Ninguém podia mexer até que a polícia chegasse. E a polícia demorou séculos. Tempo
para que conjecturas fossem feitas, hipóteses fossem levantadas, para que as pessoas se
benzessem e orassem pela alma do indigente. Era um viciado em drogas. Uma
prostituta. Um pivete, talvez, a depender da idade. Com certeza, gente que não presta,
porque aquela era uma região tomada por vagabundos. Outros apostaram em magia
negra. Vingança. Briga com vizinho. Suicídio, não sei como, mas nunca se sabe.
Problema de herança. E o crânio lá, quieto. Autista. Indiferente ao burburinho, às idas e
vindas dos empregados do hotel que não sabiam o que fazer para manter a prova do
crime intacta.
Para espantar os insetos, o gerente abanava o crânio com um lenço bordô. Petelecou
uma joaninha que caminhava sobre o osso parietal no instante em que os peritos
chegaram. O chefe da polícia não gostou. O senhor sabe que não pode tocar a prova?
Mas não toquei, eu só estava… Não interessa. Afastaram o povo. Cercaram o crânio,
num raio de quatro metros, com uma fita amarela e preta, cinematográfica, POLICE
LINE DO NOT CROSS, algo assim, só que em português. Depois foi aquele monte de
bundas para cima, acompanhadas de joelhos no chão, olhos, lupas, luvas de látex e
pincéis que vasculharam cada polegada, cada milímetro cúbico do crânio.

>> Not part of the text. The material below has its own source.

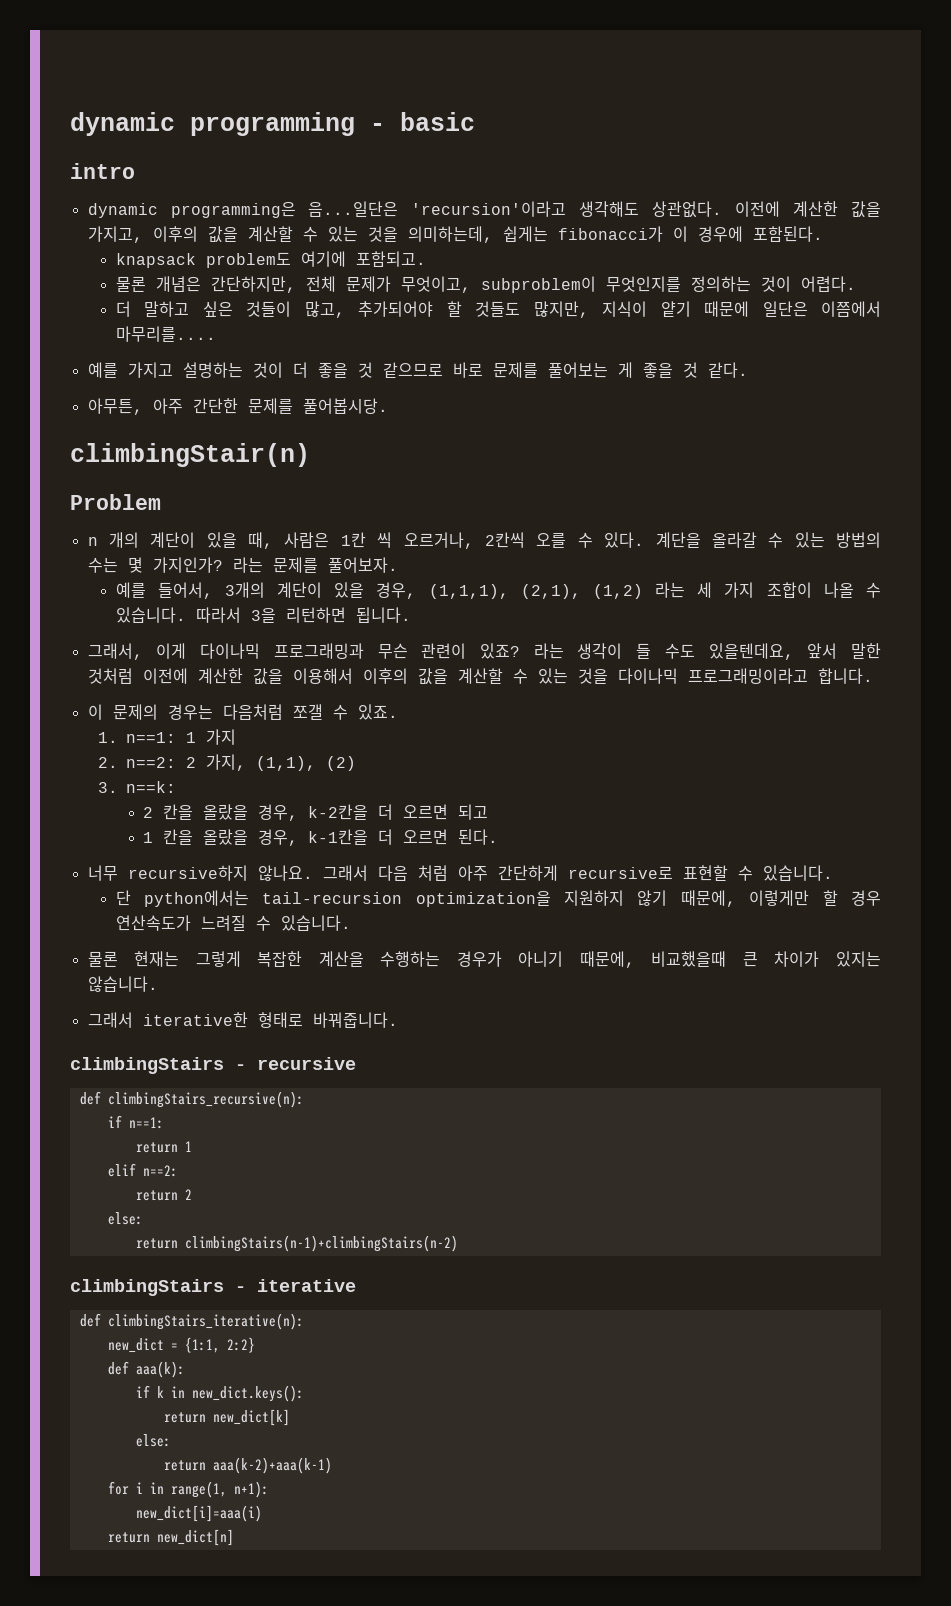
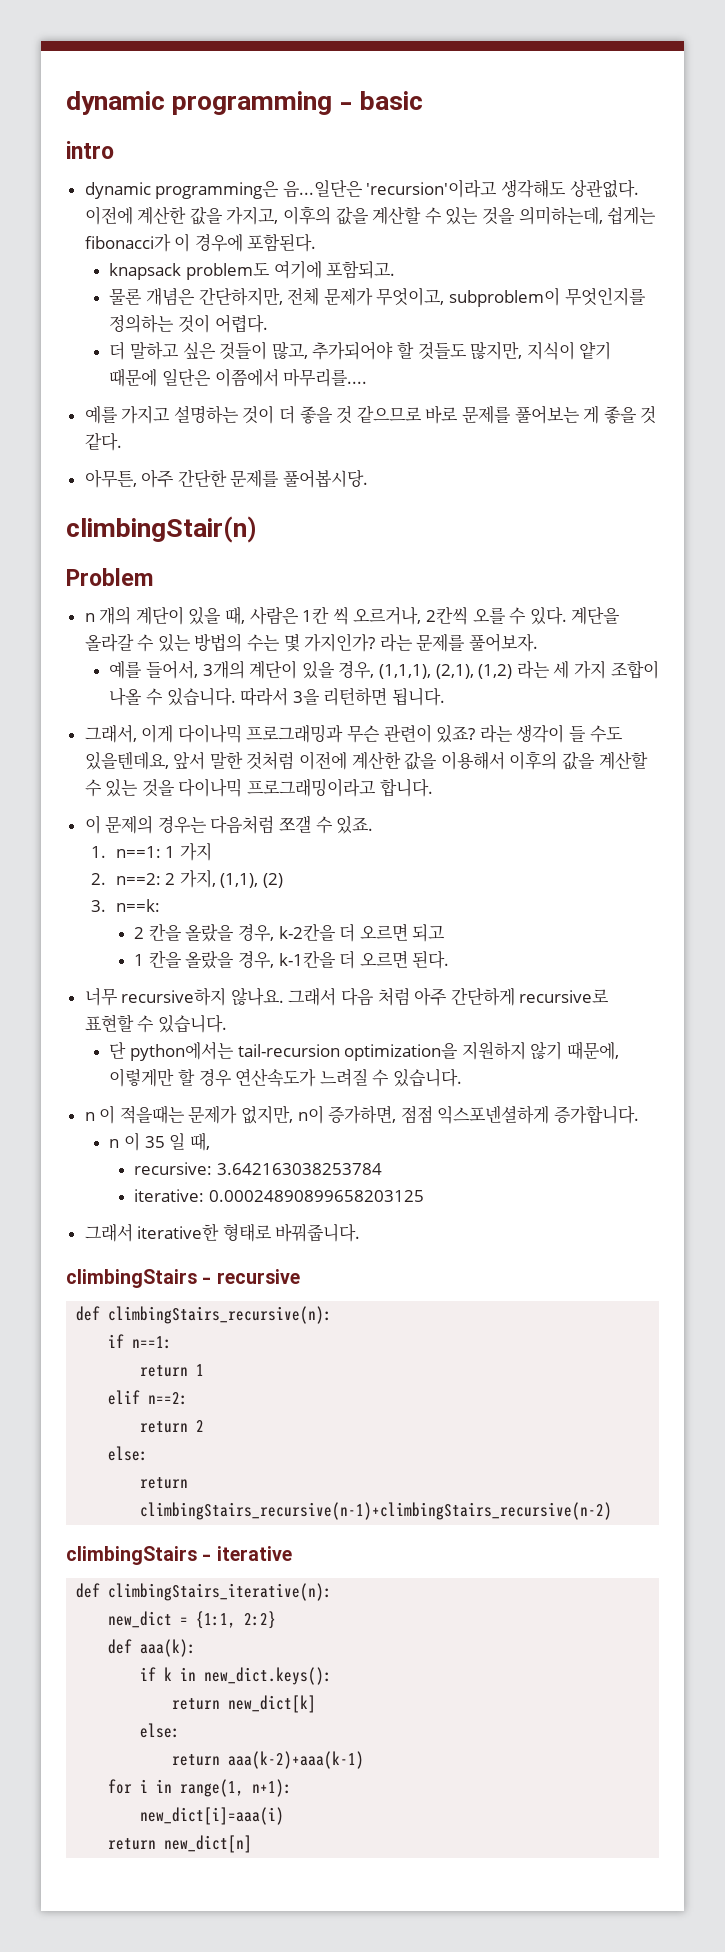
[87,951,881,968] [87,976,158,992] 물론 현재는 그렇게 복잡한 계산을 수행하는 경우가 아니기 때문에, 비교했을때 큰 차이가 있지는 않습니다. -> [84,1105,640,1124] [109,1132,210,1151] [134,1162,382,1175] [134,1189,424,1202] n 이 적을때는 문제가 없지만, n이 증가하면, 점점 익스포넨셜하게 증가합니다. // n 이 35 일 때, // recursive: 3.642163038253784 // iterative: 0.00024890899658203125
[184,1235,458,1252] climbingStairs(n-1)+climbingStairs(n-2) -> [140,1502,613,1520] climbingStairs_recursive(n-1)+climbingStairs_recursive(n-2)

O chefe ensacou a peça. Um saco de plástico transparente, igual aos que guardamos
batatas no supermercado. O crânio ficou brilhando ali dentro, feito um legume exótico,
pesado. A imprensa já estava no local. Repórteres se digladiaram em busca da melhor
imagem, da descrição precisa da cena, do impacto. Àquela altura, mais gente se
apinhava para ver. Câmeras compactas, celulares, selfies. No Facebook, a notícia corria
rica em adjetivos e expressões de indignação. Horrível. Monstruoso. Inadmissível. Até
quando? A culpa é do PT. Os peritos, abrindo caminho por entre os jornalistas, levaram
o saco embora. Apenas o chefe falou por eles: Ainda é cedo pra afirmar qualquer coisa.

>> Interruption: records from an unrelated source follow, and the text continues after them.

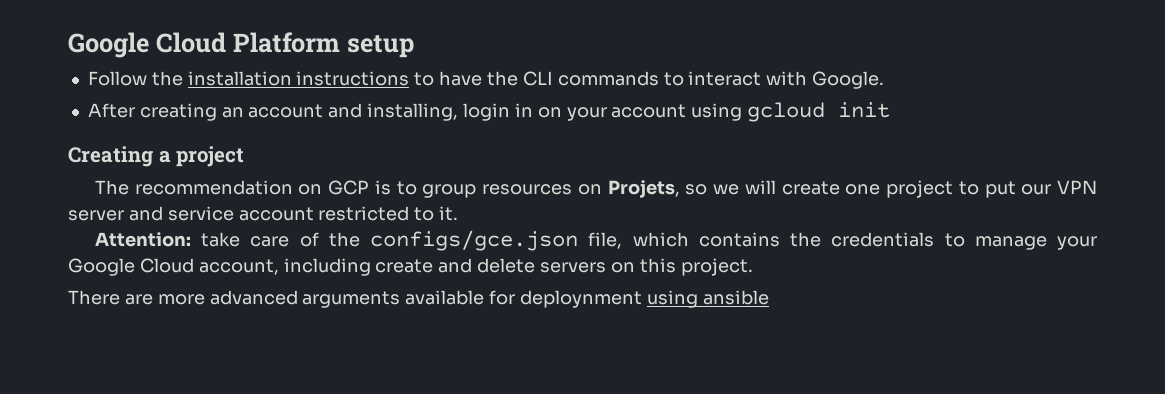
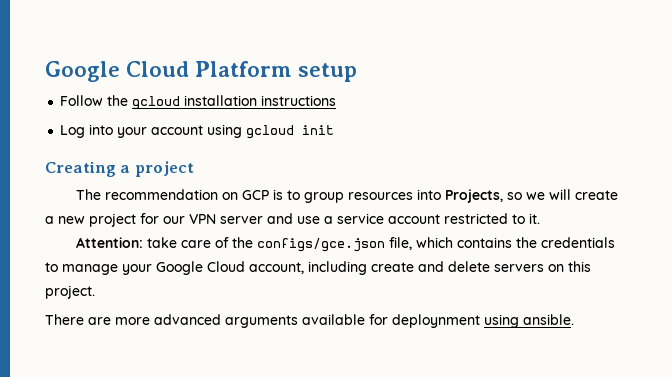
(183, 78) none -> [132,96,181,110] gcloud
[414,71,885,89] [87,103,562,121] to have the CLI commands to interact with Google. // After creating an account and installing, login in on -> [60,124,114,138] // Log into
[577,180,680,198] on Projets, -> [417,189,504,203] into Projects,
[845,180,1016,198] one project to put -> [45,213,159,227] a new project for
(163, 213) none -> [297,216,333,224] use a
[702,290,769,305] ansible -> [523,314,574,325] ansible.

Vamos prosseguir com as investigações. Mas tudo indica que esse crânio não é de
alguém que morreu por esses dias.
E por que o senhor jogou o crânio no jardim do hotel? O homem explicou que, por se
tratar de uma zona de meretrício, frequentada por gente bizarra, talvez alguém se
interessasse pelo objeto. Dava pena botar no lixo. Esdrúxulo. O delegado mandou que
trouxessem a prova. Um policial enluvado entrou na sala e pôs o crânio na mesa, sobre
uma flanela azul. As órbitas nuas, os dentes grandes, rachados. Difícil acreditar que era
de uma pessoa que viveu e viu e andou. O senhor sabe a quem pertenceu essa caveira?

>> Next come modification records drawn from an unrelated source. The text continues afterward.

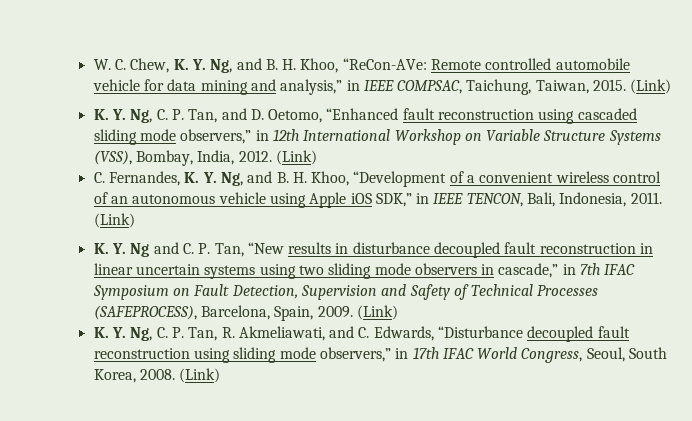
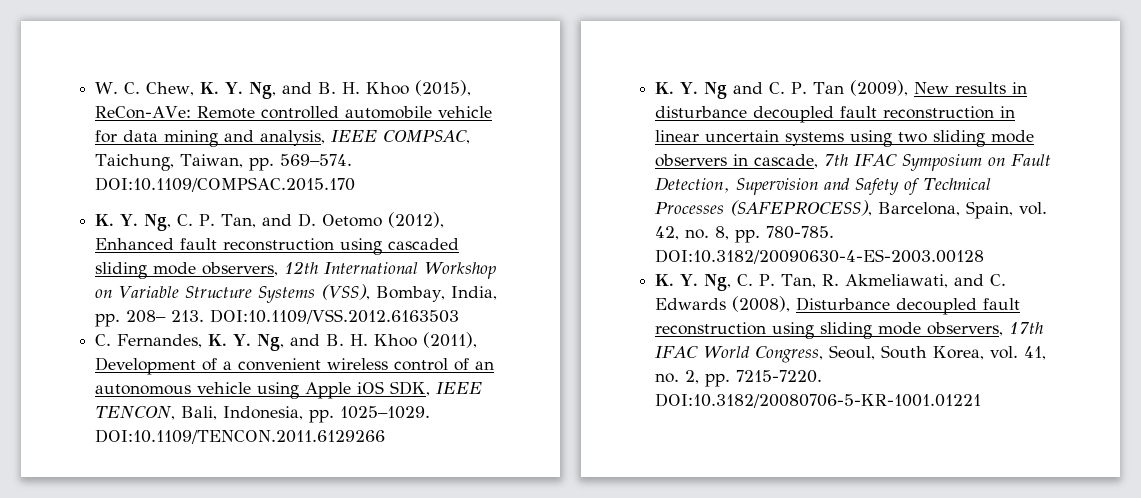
[300,58,427,73] Khoo, “ReCon-AVe: -> [366,80,472,96] [95,106,192,119] Khoo (2015), ReCon-AVe:
[280,79,360,95] analysis,” in -> [260,130,326,146] analysis,
[593,79,672,94] 2015. (Link) -> [249,154,353,171] [95,177,356,192] pp. 569–574. DOI:10.1109/COMPSAC.2015.170
[268,108,399,123] Oetomo, “Enhanced -> [322,212,445,228] [95,238,175,250] Oetomo (2012), Enhanced
[180,129,269,144] observers,” in -> [202,262,279,276] observers,
[238,150,317,165] 2012. (Link) -> [95,309,460,327] pp. 208– 213. DOI:10.1109/VSS.2012.6163503
[311,171,447,187] Khoo, “Development -> [374,332,478,348] [95,357,197,375] Khoo (2011), Development
[375,193,430,207] SDK,” in -> [390,381,431,396] SDK,
[630,192,662,204] [93,213,135,228] 2011. (Link) -> [309,406,431,423] [95,429,386,444] pp. 1025–1029. DOI:10.1109/TENCON.2011.6129266
[214,242,284,257] Tan, “New -> [813,80,950,96] Tan (2009), New
[498,263,576,278] cascade,” in -> [754,154,819,168] cascade,
[317,305,398,320] 2009. (Link) -> [1019,202,1048,215] [655,226,835,243] [655,249,985,264] vol. 42, no. 8, pp. 780-785. DOI:10.3182/20090630-4-ES-2003.00128
[373,326,524,341] Edwards, “Disturbance -> [655,296,891,312] Edwards (2008), Disturbance
[319,347,409,362] observers,” in -> [927,322,1004,336] observers,
[139,368,221,383] 2008. (Link) -> [990,346,1047,360] [655,370,823,387] [655,393,982,408] vol. 41, no. 2, pp. 7215-7220. DOI:10.3182/20080706-5-KR-1001.01221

Não sei, mas deve ser de soldado, né? O seu pai não escreveu nada a respeito? Não que
eu saiba. E o senhor acha que o soldado era amigo ou inimigo? Ah, doutor, não faço
ideia. Mas tem cara de amigo, não tem? O delegado ajeitou os óculos, olhou para o
crânio, olhou demorado, e acabou achando que ele sorria um pouquinho.